Champignac dans les ombres longues du matin. La rosée perle encore les prairies étincelantes, l’herbe hésite entre le bleuté et le franc émeraude, des touffes de menthe verte percent çà et là près de la mare toujours vide, beaucoup moins courantes que leur cousine blanche qui s’étale en massifs fleuris. Les chênes commencent à roussir. Champignac est un territoire diffus et immobile, un fragile moment de temps entre les haies d’arbustes et les hanches des grands arbres.

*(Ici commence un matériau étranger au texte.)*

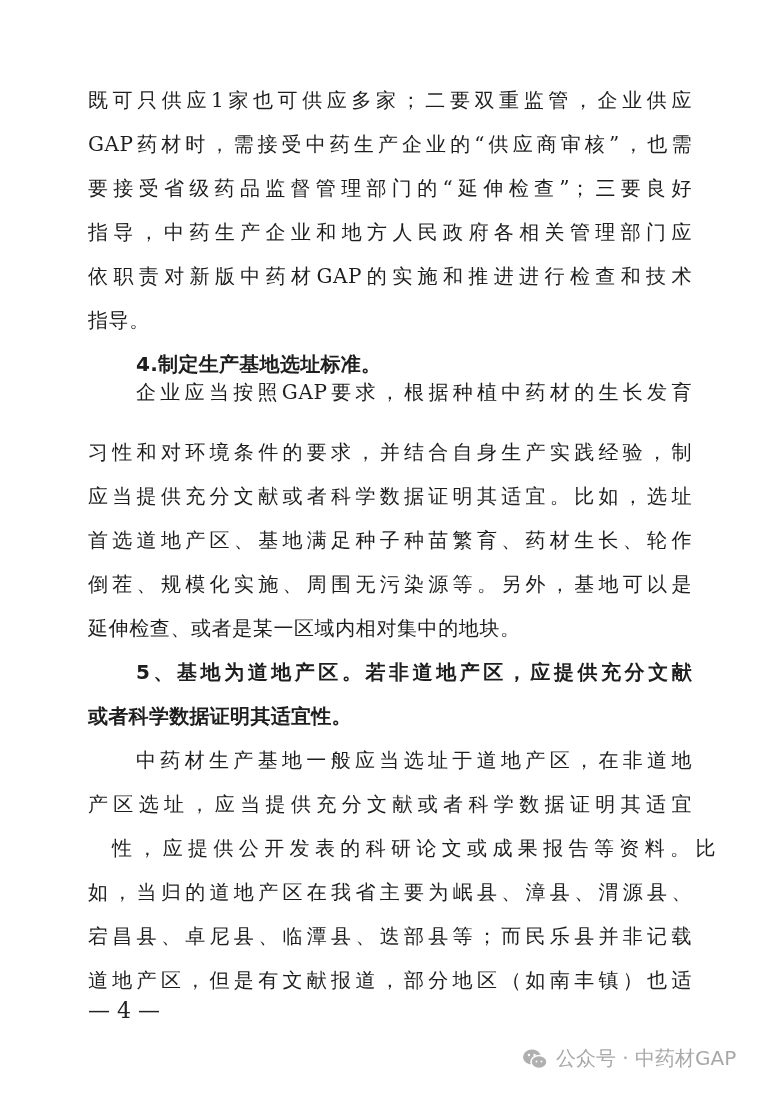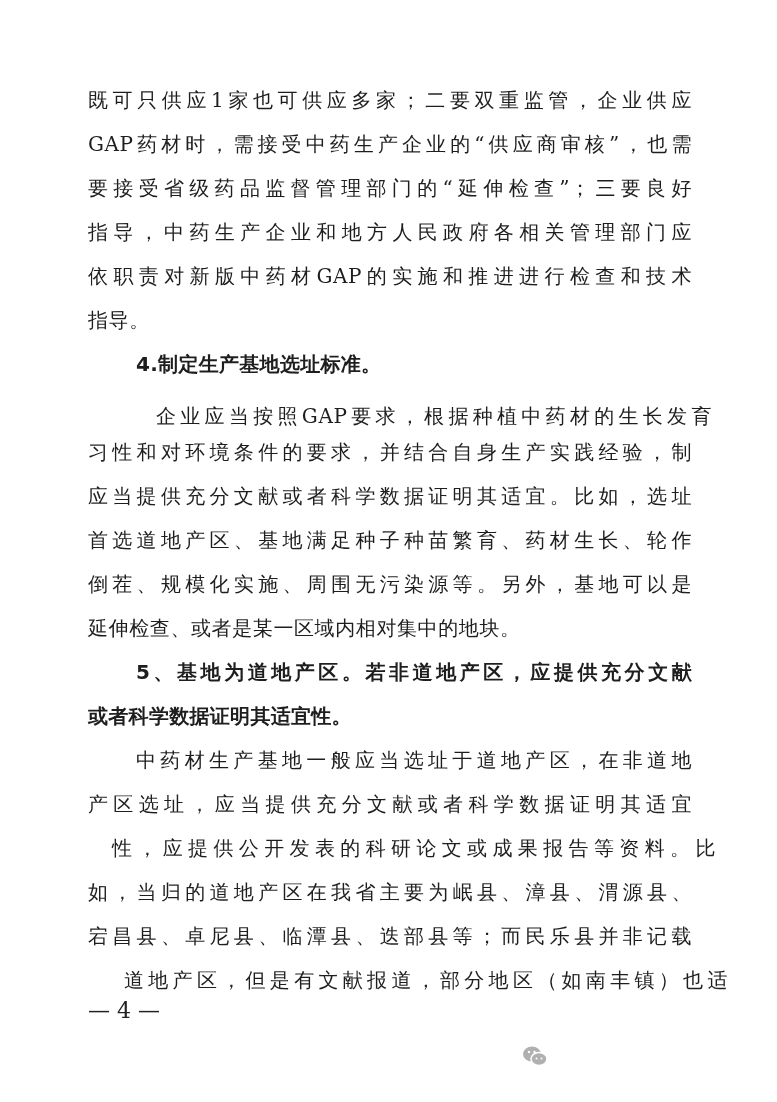--- a/index.html
+++ b/index.html
@@ -28,7 +28,7 @@
     <div class="line justify" style="top: 176px;">依职责对新版中药材GAP的实施和推进进行检查和技术</div>
     <div class="line" style="top: 220px;">指导。</div>
     <div class="line indent bold" style="top: 264px;">4.制定生产基地选址标准。</div>
-    <div class="line justify indent" style="top: 316px; margin-left: 20px;">企业应当按照GAP要求，根据种植中药材的生长发育</div>
+    <div class="line justify indent" style="top: 292px;">企业应当按照GAP要求，根据种植中药材的生长发育</div>
     <div class="line justify" style="top: 352px;">习性和对环境条件的要求，并结合自身生产实践经验，制</div>
     <div class="line justify" style="top: 396px;">应当提供充分文献或者科学数据证明其适宜。比如，选址</div>
     <div class="line justify" style="top: 440px;">首选道地产区、基地满足种子种苗繁育、药材生长、轮作</div>

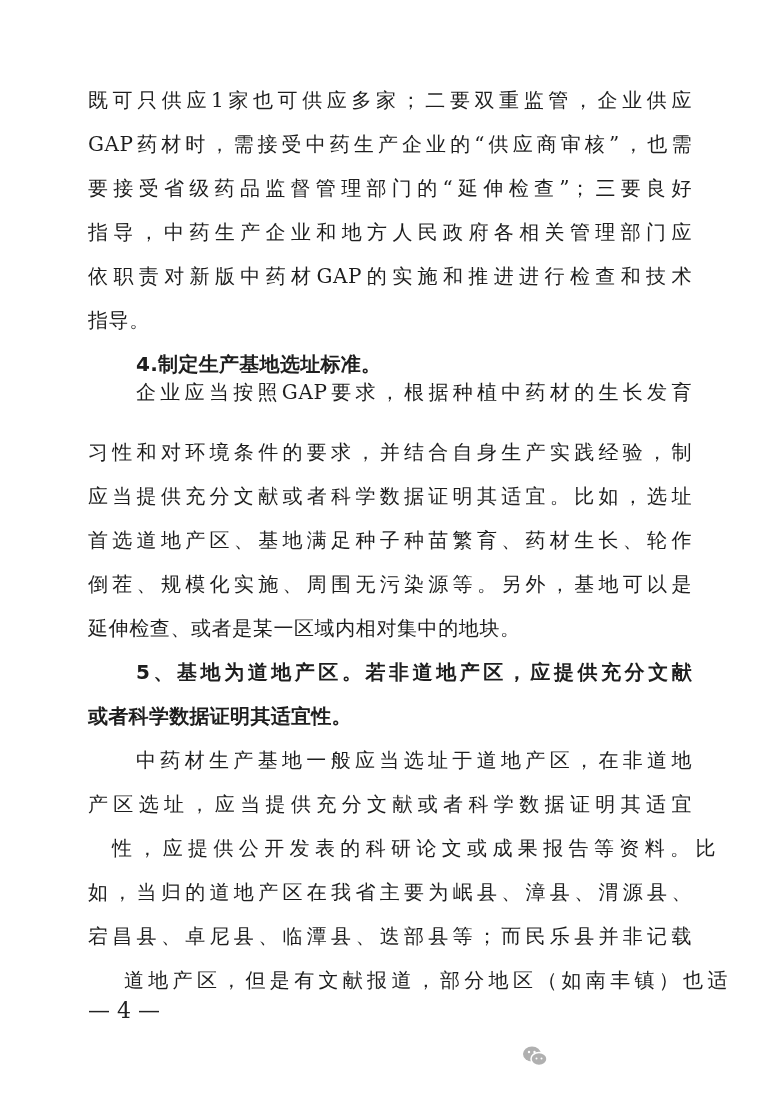--- a/index.html
+++ b/index.html
@@ -41,7 +41,7 @@
     <div class="line justify" style="top: 748px; margin-left: 24px;">性，应提供公开发表的科研论文或成果报告等资料。比</div>
     <div class="line justify" style="top: 792px;">如，当归的道地产区在我省主要为岷县、漳县、渭源县、</div>
     <div class="line justify" style="top: 836px;">宕昌县、卓尼县、临潭县、迭部县等；而民乐县并非记载</div>
-    <div class="line justify" style="top: 880px; margin-left: 36px;">道地产区，但是有文献报道，部分地区（如南丰镇）也适</div>
+    <div class="line justify" style="top: 880px;">道地产区，但是有文献报道，部分地区（如南丰镇）也适</div>
   </div>
 
 <div class="pageno">— 4 —</div>

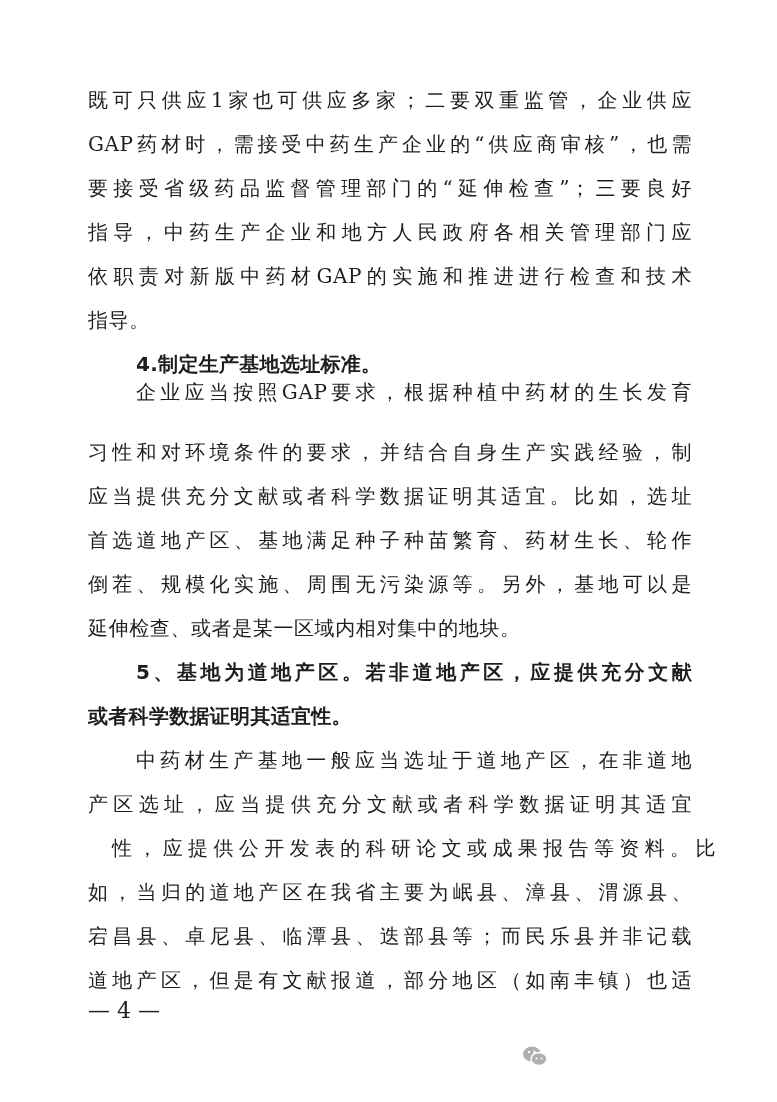--- a/index.html
+++ b/index.html
@@ -55,6 +55,7 @@
     <circle cx="14.5" cy="13.5" r="1" fill="#fff"></circle>
     <circle cx="19.5" cy="13.5" r="1" fill="#fff"></circle>
   </svg>
+  <span>公众号 · 中药材GAP</span>
 </div>
 
 </body></html>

Archives de catégorie : journal
#5069
Levé avant l’aube afin d’arriver à Champignac pour l’heure du petit-déjeuner. Le ciel passe du bleu profond à un azur sale et incertain puis à un blanc ombreux qui vernis la ville de grisaille. L’éclairage urbain s’éteint soudain. Le tram approche, cyclope au front buté. Les nuages fuient en rangs serrés puis, enfin, se dégage la vaste coupole d’un bleu doré qui annonce de nouvelles chaleurs.
#5068
Une jolie formule de Jean Ray, la « houle verte » d’un jardin, citée par Serge Lehman dans sa robuste préface aux Derniers contes de Canterbury dans la nouvelle édition réalisée par l’Arbre vengeur. Un vraiment beau livre, hardcover et bichrome, de quoi célébrer enfin comme il se doit ce grand écrivain : il y a tant de grands livres de langue française qui jamais n’ont obtenu une édition digne, faute d’une culture de la belle reliure en France. Bref, je viens donc de me délecter de cette préface pour me (re) poser un instant, me trouvant encore dans l’état d’épuisement post salon Hypermondes. J’en ai même la vision trouble, ce qui n’est guère commode lorsque l’on bosse sur ordinateur.
#5067
#5066
En ce vendémiaire chaud et humide comme le fantôme d’un climat tropical, et en attendant la précipitation des jours d’Hypermondes à venir, je flâne et baguenaude un peu entre deux réunions. Fut hélas tristement déçu ce matin par une expo Chaland sottement noyée de pénombre épaisse, qui ne me permit guère de distinguer les belles pièces cachées dans l’ombre. Mes vieux quinquets exigent plus de lumens que cela.